> _Exercise data_
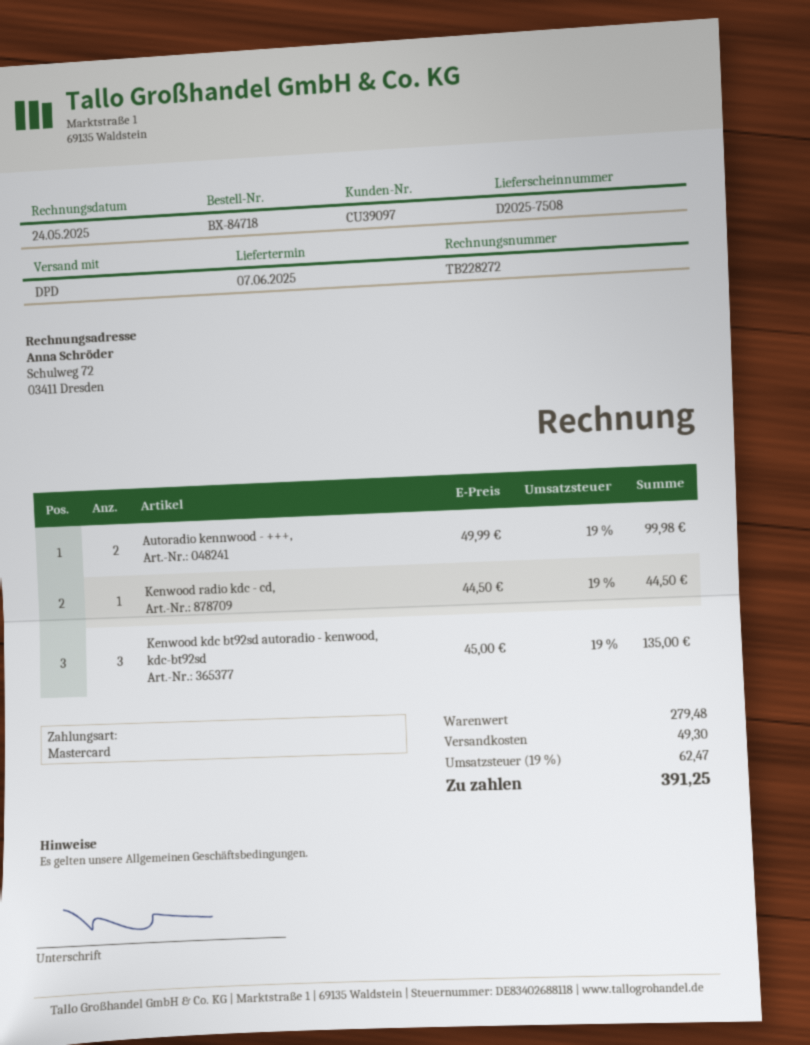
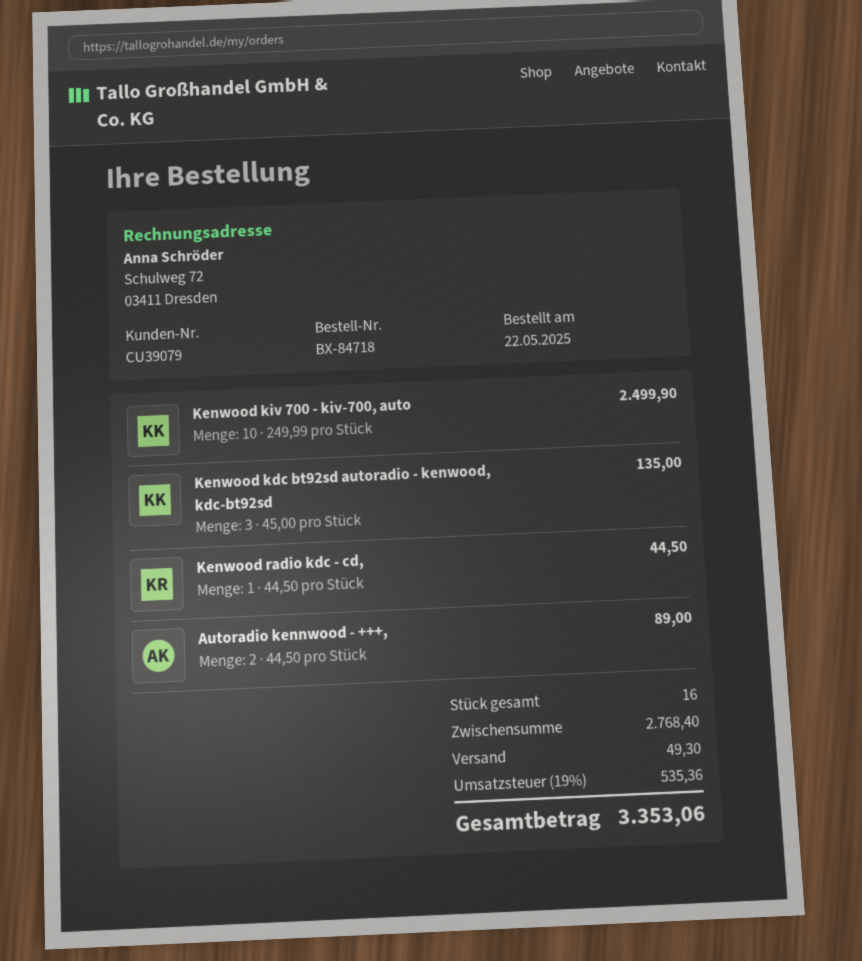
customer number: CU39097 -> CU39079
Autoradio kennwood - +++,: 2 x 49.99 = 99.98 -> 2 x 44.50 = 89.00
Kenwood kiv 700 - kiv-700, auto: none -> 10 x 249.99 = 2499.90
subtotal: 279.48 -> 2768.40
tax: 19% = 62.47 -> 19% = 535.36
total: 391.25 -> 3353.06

> _Exercise_
Pictures don't belong in the copy. Transcribe every record exactly as it appears.

> _Written solution_
customer number: CU39097 -> CU39079
Autoradio kennwood - +++,: 2 x 49.99 = 99.98 -> 2 x 44.50 = 89.00
Kenwood kiv 700 - kiv-700, auto: none -> 10 x 249.99 = 2499.90
subtotal: 279.48 -> 2768.40
tax: 19% = 62.47 -> 19% = 535.36
total: 391.25 -> 3353.06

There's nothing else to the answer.